*** Exercise inputs Section Begins ***

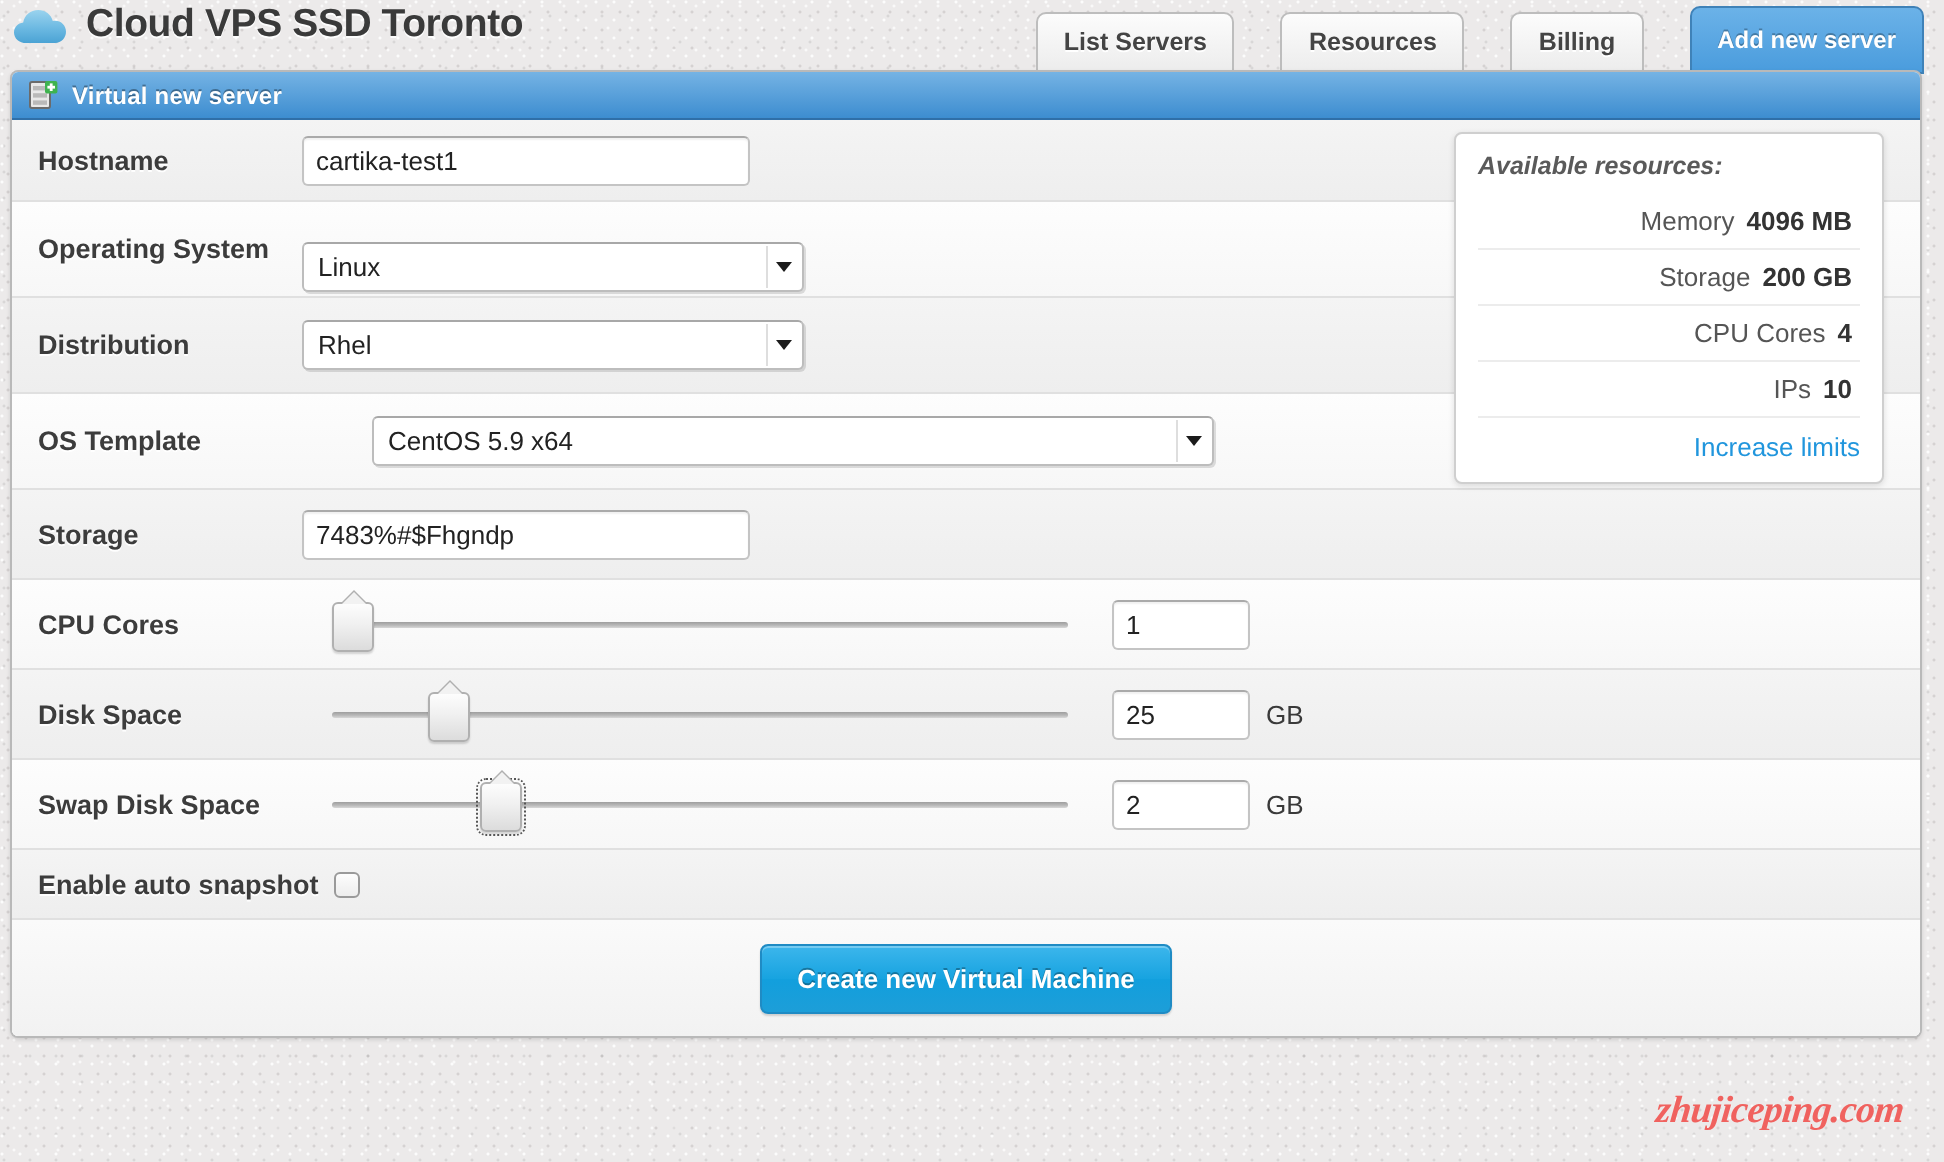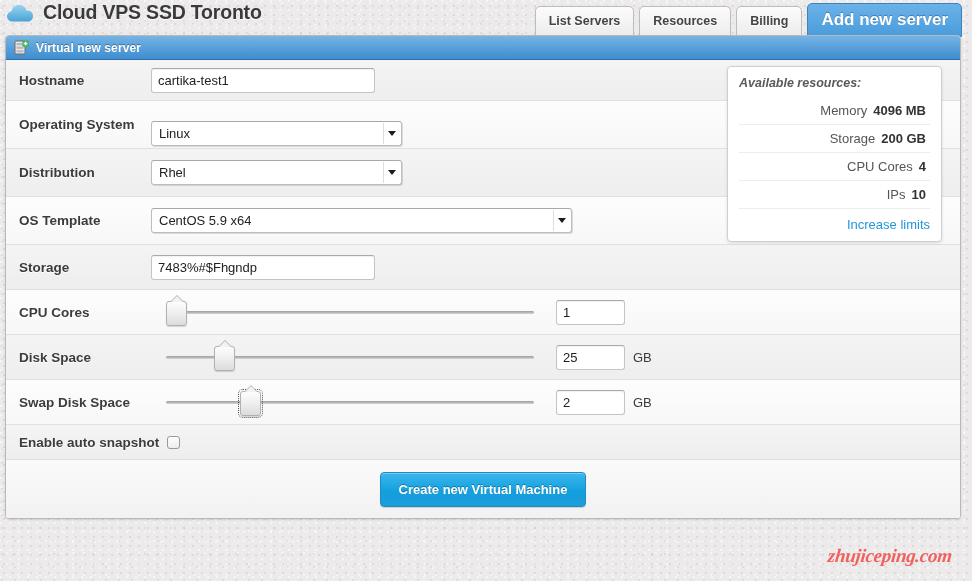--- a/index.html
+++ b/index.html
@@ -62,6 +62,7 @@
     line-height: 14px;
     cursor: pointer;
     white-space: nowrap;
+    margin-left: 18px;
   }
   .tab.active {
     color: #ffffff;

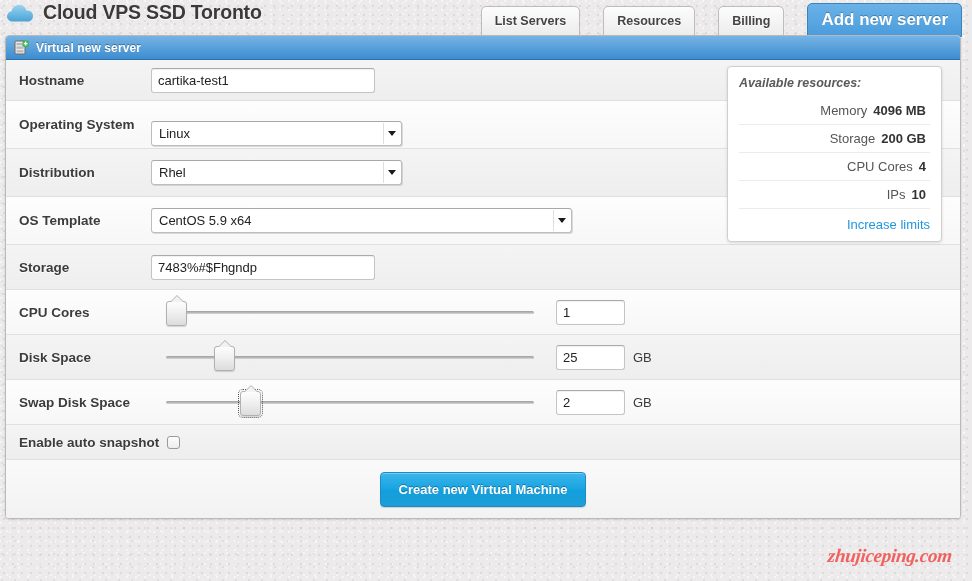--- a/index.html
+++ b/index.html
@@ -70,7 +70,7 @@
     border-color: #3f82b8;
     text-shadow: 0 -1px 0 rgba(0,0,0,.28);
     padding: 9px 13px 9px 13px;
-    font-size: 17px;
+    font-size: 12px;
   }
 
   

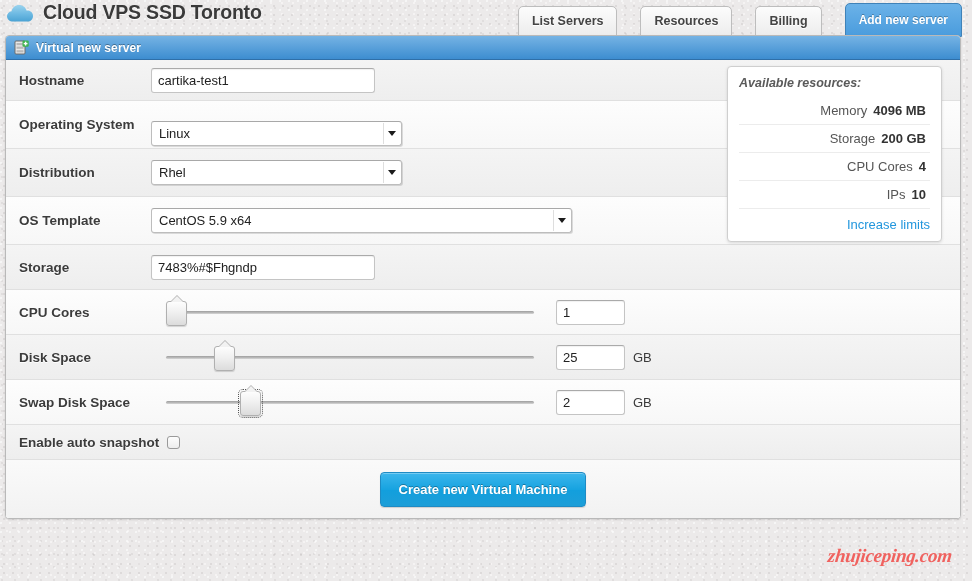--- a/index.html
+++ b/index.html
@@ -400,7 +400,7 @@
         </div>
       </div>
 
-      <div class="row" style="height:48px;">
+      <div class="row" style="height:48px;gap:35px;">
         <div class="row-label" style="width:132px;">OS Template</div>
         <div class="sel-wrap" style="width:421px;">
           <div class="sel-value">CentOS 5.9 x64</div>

*** Exercise inputs Section Ends ***
*** Exercise inputs Section Begins ***

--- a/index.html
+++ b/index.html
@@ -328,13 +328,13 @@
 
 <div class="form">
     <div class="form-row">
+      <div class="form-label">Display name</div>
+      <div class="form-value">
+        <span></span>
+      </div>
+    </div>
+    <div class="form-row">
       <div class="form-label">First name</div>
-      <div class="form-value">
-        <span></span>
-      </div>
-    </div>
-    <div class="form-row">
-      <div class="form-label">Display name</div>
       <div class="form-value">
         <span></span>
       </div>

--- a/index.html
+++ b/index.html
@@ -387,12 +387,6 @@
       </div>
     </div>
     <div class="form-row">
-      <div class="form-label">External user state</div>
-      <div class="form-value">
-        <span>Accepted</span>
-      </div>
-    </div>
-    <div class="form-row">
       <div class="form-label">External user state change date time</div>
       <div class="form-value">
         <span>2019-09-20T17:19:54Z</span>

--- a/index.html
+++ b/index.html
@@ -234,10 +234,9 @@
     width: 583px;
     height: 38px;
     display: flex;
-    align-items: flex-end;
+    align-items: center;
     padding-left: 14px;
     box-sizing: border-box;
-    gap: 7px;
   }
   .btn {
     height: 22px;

*** Exercise inputs Section Ends ***

Required action :: Find all the lines with "align" in the data and copy them.

Task answer ::
-    align-items: flex-end;
+    align-items: center;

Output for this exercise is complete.